--- START ---

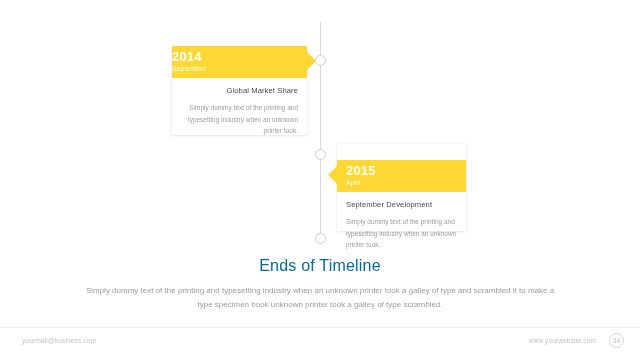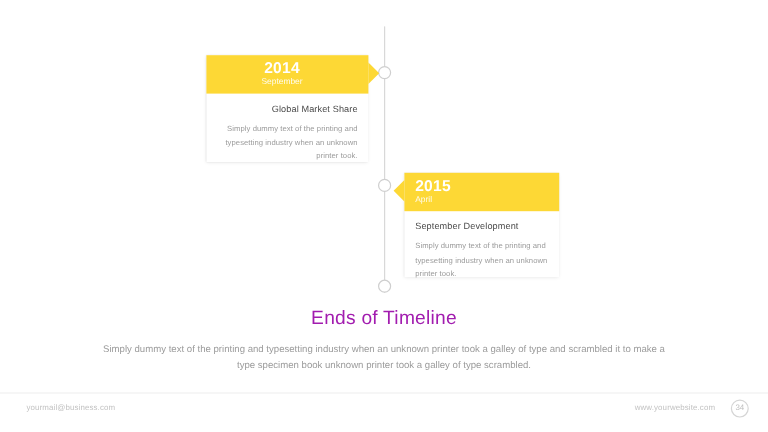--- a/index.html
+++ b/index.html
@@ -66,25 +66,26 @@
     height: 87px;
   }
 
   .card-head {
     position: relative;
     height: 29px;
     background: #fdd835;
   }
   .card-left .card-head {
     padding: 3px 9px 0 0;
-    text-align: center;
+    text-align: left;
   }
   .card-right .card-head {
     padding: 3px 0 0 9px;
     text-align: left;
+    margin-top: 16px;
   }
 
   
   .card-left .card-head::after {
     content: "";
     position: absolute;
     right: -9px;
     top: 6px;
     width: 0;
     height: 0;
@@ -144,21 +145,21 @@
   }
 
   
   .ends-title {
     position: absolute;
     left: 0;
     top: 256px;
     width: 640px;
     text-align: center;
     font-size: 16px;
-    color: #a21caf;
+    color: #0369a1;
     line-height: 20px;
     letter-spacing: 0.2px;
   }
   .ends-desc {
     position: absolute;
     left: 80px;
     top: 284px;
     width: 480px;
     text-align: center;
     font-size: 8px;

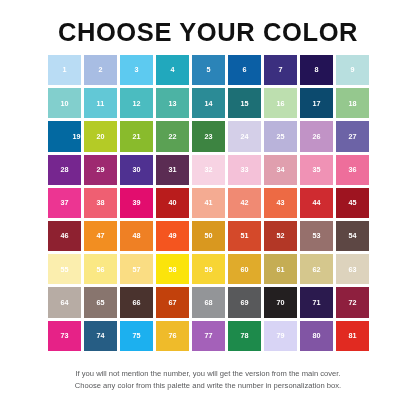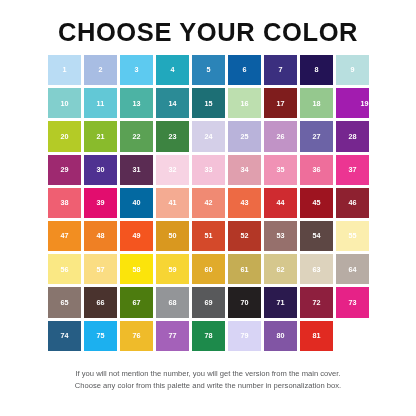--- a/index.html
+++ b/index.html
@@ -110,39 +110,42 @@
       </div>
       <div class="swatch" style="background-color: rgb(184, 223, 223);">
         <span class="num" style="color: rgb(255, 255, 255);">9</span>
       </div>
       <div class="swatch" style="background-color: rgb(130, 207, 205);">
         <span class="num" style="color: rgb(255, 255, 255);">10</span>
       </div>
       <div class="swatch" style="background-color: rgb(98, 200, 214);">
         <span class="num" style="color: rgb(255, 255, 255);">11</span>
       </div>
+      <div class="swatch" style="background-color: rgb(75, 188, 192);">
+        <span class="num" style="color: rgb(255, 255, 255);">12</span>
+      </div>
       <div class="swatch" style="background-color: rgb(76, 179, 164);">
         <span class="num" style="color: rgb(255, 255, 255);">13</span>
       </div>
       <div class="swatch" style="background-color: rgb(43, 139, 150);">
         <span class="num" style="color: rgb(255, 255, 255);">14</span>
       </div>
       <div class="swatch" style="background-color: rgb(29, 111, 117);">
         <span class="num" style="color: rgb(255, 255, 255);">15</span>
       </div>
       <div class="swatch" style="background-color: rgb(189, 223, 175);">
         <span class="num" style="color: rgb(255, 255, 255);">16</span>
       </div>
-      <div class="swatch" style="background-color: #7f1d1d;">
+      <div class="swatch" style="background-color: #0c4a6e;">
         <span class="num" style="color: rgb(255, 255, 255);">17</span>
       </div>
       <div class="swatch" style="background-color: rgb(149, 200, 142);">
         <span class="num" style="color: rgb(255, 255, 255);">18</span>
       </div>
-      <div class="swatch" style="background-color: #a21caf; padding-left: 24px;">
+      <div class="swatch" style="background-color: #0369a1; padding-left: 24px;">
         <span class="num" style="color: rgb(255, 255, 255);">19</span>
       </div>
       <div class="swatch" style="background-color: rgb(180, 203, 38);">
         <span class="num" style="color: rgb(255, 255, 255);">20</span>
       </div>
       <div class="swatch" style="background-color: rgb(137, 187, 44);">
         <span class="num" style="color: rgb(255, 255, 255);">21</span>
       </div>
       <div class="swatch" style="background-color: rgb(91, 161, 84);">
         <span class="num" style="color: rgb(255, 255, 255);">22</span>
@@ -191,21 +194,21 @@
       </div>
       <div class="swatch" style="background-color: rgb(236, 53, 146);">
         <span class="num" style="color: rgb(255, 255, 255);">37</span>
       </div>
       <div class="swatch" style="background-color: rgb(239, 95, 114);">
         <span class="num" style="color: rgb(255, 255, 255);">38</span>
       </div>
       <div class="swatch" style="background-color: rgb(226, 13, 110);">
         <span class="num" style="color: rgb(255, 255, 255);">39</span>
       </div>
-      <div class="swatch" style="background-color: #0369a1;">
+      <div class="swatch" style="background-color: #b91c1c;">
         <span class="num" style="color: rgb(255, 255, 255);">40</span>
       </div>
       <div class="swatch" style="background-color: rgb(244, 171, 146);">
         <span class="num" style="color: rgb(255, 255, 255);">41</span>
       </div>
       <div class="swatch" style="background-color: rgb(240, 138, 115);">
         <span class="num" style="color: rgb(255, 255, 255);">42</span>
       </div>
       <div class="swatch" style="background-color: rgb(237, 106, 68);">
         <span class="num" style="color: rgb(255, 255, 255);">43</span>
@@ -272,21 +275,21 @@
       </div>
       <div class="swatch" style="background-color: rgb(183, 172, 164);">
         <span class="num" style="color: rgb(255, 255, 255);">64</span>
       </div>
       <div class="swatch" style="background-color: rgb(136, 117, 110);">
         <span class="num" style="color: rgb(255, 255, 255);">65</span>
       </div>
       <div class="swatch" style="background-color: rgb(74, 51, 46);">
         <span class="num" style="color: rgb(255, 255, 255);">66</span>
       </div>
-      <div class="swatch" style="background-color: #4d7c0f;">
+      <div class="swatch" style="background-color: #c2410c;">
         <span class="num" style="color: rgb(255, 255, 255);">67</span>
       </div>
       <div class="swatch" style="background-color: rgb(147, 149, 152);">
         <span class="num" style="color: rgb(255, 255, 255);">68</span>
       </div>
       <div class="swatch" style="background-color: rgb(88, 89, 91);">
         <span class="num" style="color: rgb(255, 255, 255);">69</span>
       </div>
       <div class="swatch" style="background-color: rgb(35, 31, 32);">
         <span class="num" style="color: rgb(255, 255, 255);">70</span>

--- END ---

:: Description of the task ::
Print every line of the material exactly as written, but drop the pictures.

:: Solution for this problem ::
--- a/index.html
+++ b/index.html
@@ -66,25 +66,26 @@
     height: 87px;
   }
 
   .card-head {
     position: relative;
     height: 29px;
     background: #fdd835;
   }
   .card-left .card-head {
     padding: 3px 9px 0 0;
-    text-align: center;
+    text-align: left;
   }
   .card-right .card-head {
     padding: 3px 0 0 9px;
     text-align: left;
+    margin-top: 16px;
   }
 
   
   .card-left .card-head::after {
     content: "";
     position: absolute;
     right: -9px;
     top: 6px;
     width: 0;
     height: 0;
@@ -144,21 +145,21 @@
   }
 
   
   .ends-title {
     position: absolute;
     left: 0;
     top: 256px;
     width: 640px;
     text-align: center;
     font-size: 16px;
-    color: #a21caf;
+    color: #0369a1;
     line-height: 20px;
     letter-spacing: 0.2px;
   }
   .ends-desc {
     position: absolute;
     left: 80px;
     top: 284px;
     width: 480px;
     text-align: center;
     font-size: 8px;

--- a/index.html
+++ b/index.html
@@ -110,39 +110,42 @@
       </div>
       <div class="swatch" style="background-color: rgb(184, 223, 223);">
         <span class="num" style="color: rgb(255, 255, 255);">9</span>
       </div>
       <div class="swatch" style="background-color: rgb(130, 207, 205);">
         <span class="num" style="color: rgb(255, 255, 255);">10</span>
       </div>
       <div class="swatch" style="background-color: rgb(98, 200, 214);">
         <span class="num" style="color: rgb(255, 255, 255);">11</span>
       </div>
+      <div class="swatch" style="background-color: rgb(75, 188, 192);">
+        <span class="num" style="color: rgb(255, 255, 255);">12</span>
+      </div>
       <div class="swatch" style="background-color: rgb(76, 179, 164);">
         <span class="num" style="color: rgb(255, 255, 255);">13</span>
       </div>
       <div class="swatch" style="background-color: rgb(43, 139, 150);">
         <span class="num" style="color: rgb(255, 255, 255);">14</span>
       </div>
       <div class="swatch" style="background-color: rgb(29, 111, 117);">
         <span class="num" style="color: rgb(255, 255, 255);">15</span>
       </div>
       <div class="swatch" style="background-color: rgb(189, 223, 175);">
         <span class="num" style="color: rgb(255, 255, 255);">16</span>
       </div>
-      <div class="swatch" style="background-color: #7f1d1d;">
+      <div class="swatch" style="background-color: #0c4a6e;">
         <span class="num" style="color: rgb(255, 255, 255);">17</span>
       </div>
       <div class="swatch" style="background-color: rgb(149, 200, 142);">
         <span class="num" style="color: rgb(255, 255, 255);">18</span>
       </div>
-      <div class="swatch" style="background-color: #a21caf; padding-left: 24px;">
+      <div class="swatch" style="background-color: #0369a1; padding-left: 24px;">
         <span class="num" style="color: rgb(255, 255, 255);">19</span>
       </div>
       <div class="swatch" style="background-color: rgb(180, 203, 38);">
         <span class="num" style="color: rgb(255, 255, 255);">20</span>
       </div>
       <div class="swatch" style="background-color: rgb(137, 187, 44);">
         <span class="num" style="color: rgb(255, 255, 255);">21</span>
       </div>
       <div class="swatch" style="background-color: rgb(91, 161, 84);">
         <span class="num" style="color: rgb(255, 255, 255);">22</span>
@@ -191,21 +194,21 @@
       </div>
       <div class="swatch" style="background-color: rgb(236, 53, 146);">
         <span class="num" style="color: rgb(255, 255, 255);">37</span>
       </div>
       <div class="swatch" style="background-color: rgb(239, 95, 114);">
         <span class="num" style="color: rgb(255, 255, 255);">38</span>
       </div>
       <div class="swatch" style="background-color: rgb(226, 13, 110);">
         <span class="num" style="color: rgb(255, 255, 255);">39</span>
       </div>
-      <div class="swatch" style="background-color: #0369a1;">
+      <div class="swatch" style="background-color: #b91c1c;">
         <span class="num" style="color: rgb(255, 255, 255);">40</span>
       </div>
       <div class="swatch" style="background-color: rgb(244, 171, 146);">
         <span class="num" style="color: rgb(255, 255, 255);">41</span>
       </div>
       <div class="swatch" style="background-color: rgb(240, 138, 115);">
         <span class="num" style="color: rgb(255, 255, 255);">42</span>
       </div>
       <div class="swatch" style="background-color: rgb(237, 106, 68);">
         <span class="num" style="color: rgb(255, 255, 255);">43</span>
@@ -272,21 +275,21 @@
       </div>
       <div class="swatch" style="background-color: rgb(183, 172, 164);">
         <span class="num" style="color: rgb(255, 255, 255);">64</span>
       </div>
       <div class="swatch" style="background-color: rgb(136, 117, 110);">
         <span class="num" style="color: rgb(255, 255, 255);">65</span>
       </div>
       <div class="swatch" style="background-color: rgb(74, 51, 46);">
         <span class="num" style="color: rgb(255, 255, 255);">66</span>
       </div>
-      <div class="swatch" style="background-color: #4d7c0f;">
+      <div class="swatch" style="background-color: #c2410c;">
         <span class="num" style="color: rgb(255, 255, 255);">67</span>
       </div>
       <div class="swatch" style="background-color: rgb(147, 149, 152);">
         <span class="num" style="color: rgb(255, 255, 255);">68</span>
       </div>
       <div class="swatch" style="background-color: rgb(88, 89, 91);">
         <span class="num" style="color: rgb(255, 255, 255);">69</span>
       </div>
       <div class="swatch" style="background-color: rgb(35, 31, 32);">
         <span class="num" style="color: rgb(255, 255, 255);">70</span>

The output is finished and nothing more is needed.